Just then, Camilo arrived and asked me,

"Did you call me, Sup?"

"No, it's nothing . . . I was singing and . . . and don't worry, you can go," I responded nervously.

"Oh, good," Camilo said and walked away.

"Sup?" asked Durito, surprised.(16)

"Yes," I told him, "now I'm a Subcomandante."

"And is that better or worse than Captain?" Durito asked insistently.

"Worse," I told him and told myself.

I changed the subject quickly and held the bag of tobacco out to him saying, "Here, I have a little."

To receive the tobacco, Durito performed his dance again, now repeating "thank you!" over and over.

The tobacco euphoria over, we started the complicated ceremony of lighting our pipes. I leaned back on my pack and just looked at Durito.

"You look the same as ever," I told him.

"You, on the other hand, look pretty beat up," he responded.

"It's life," I said, playing it down.

Durito started with his "hmmm, hmmm." After a while he said to me: "And what brings you here after so many years?"

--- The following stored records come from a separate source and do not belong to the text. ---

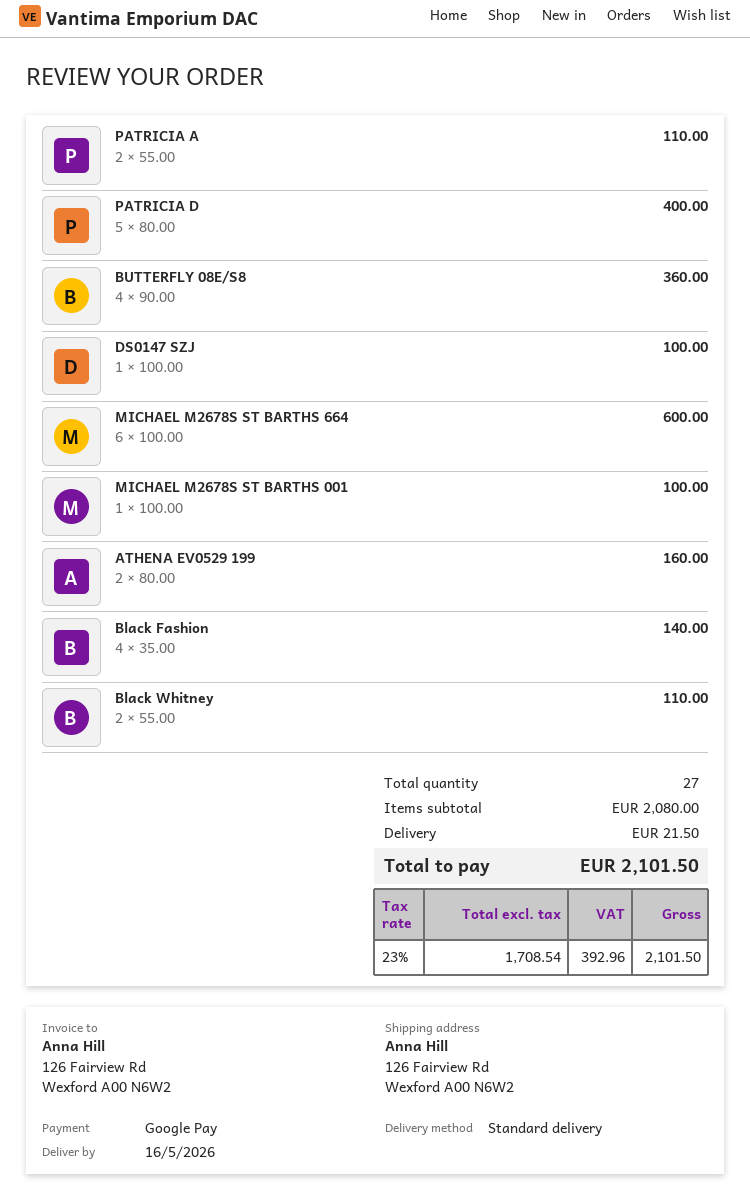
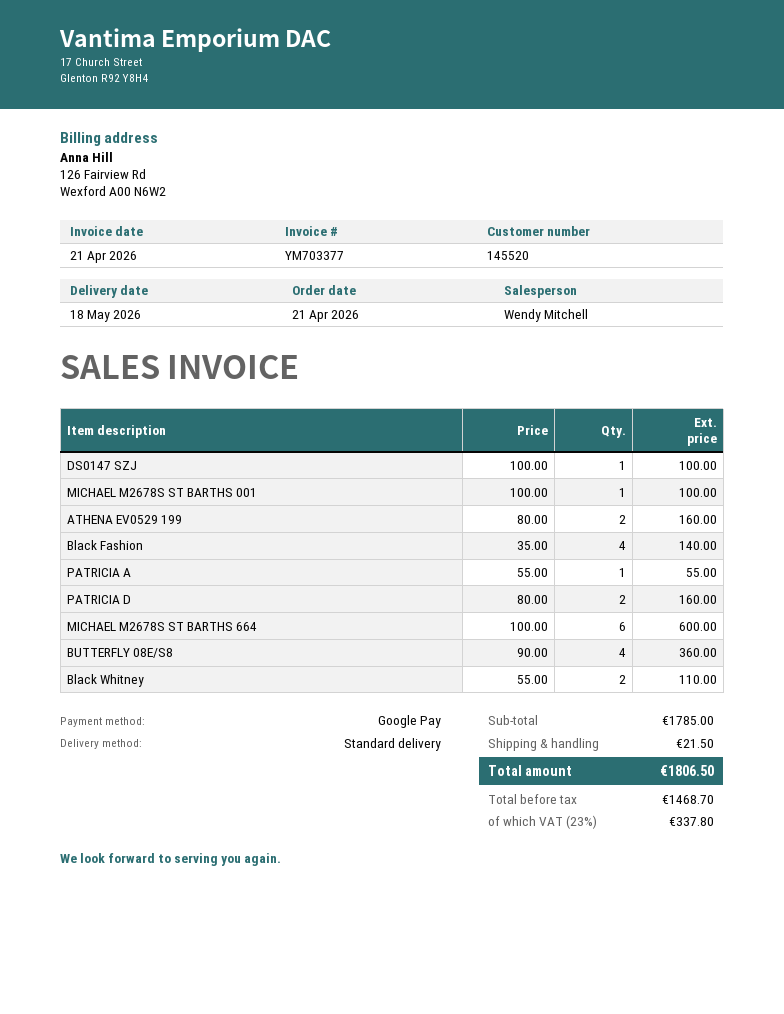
delivery date: 2026-05-16 -> 2026-05-18
PATRICIA A: 2 x 55.00 = 110.00 -> 1 x 55.00 = 55.00
PATRICIA D: 5 x 80.00 = 400.00 -> 2 x 80.00 = 160.00
subtotal: 2080.00 -> 1785.00
net: 1708.54 -> 1468.70
tax: 23% = 392.96 -> 23% = 337.80
total: 2101.50 -> 1806.50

"Well, I was thinking and since I had nothing better to do, I said to myself, why not take a stroll around the old haunts and say hello to old friends," I responded.

"Even old mountains still turn green!" Durito protested indignantly.

After that followed a long while of "hmmm, hmmm" and of his inquisitive looks.

I couldn't take it any longer and confessed to him,

"The truth is that we are withdrawing because the government launched an offensive against us . . ."

"You ran!" said Durito.

I tried to explain to him what a strategic withdrawal is, a tactical retreat, and whatever occurred to me in that moment.

"You ran," said Durito, this time with a sigh.

"Well, yes, I ran and so what?" I said, annoyed, more with myself than with him.

Durito didn't press. He stayed quiet a good while. Only the smoke of the two pipes formed a bridge between us. Minutes later he said,

"It seems like there's something more that's bothering you, not just the 'strategic retreat.'"

"'Withdrawal,' 'strategic withdrawal,'" I corrected him. Durito waited for me to go on:

"The truth is that it bothers me that we weren't prepared. And it was my fault we weren't prepared. I believed the government did want dialogue and so I had given the order that the consultations with the delegates should begin. When they attacked us we were discussing the conditions of the dialogue. They surprised us. They surprised me . . ." I said with shame and anger.

Durito went on smoking, he waited for me to finish telling him everything that had happened in the last ten days. When I finished, Durito said,

"Wait here."

And he went under a little leaf. After a while he came out pushing his little desk. After that he went for a little chair, sat down, took out some papers, and began to look through them with a worried air.

"Hmmm, hmmm," he said with every few pages that he read. After a time he exclaimed,

"Here it is!"

"Here's what?" I asked, intrigued.

"Don't interrupt me!" Durito said seriously and solemnly. And added, "pay attention. You have the same problem as many others. It refers to the economic and social doctrine known as 'neoliberalism' . . ."

"Just what I needed now . . . classes in political economy," I thought. It seems like Durito heard what I was thinking because he scolded me:

"Ssshh! This isn't just any class! This is a treatise of the highest order."

That bit about the "a treatise of the highest order" seemed exaggerated to me, but I got ready to listen to it. Durito continued after some hmmm, hmmms.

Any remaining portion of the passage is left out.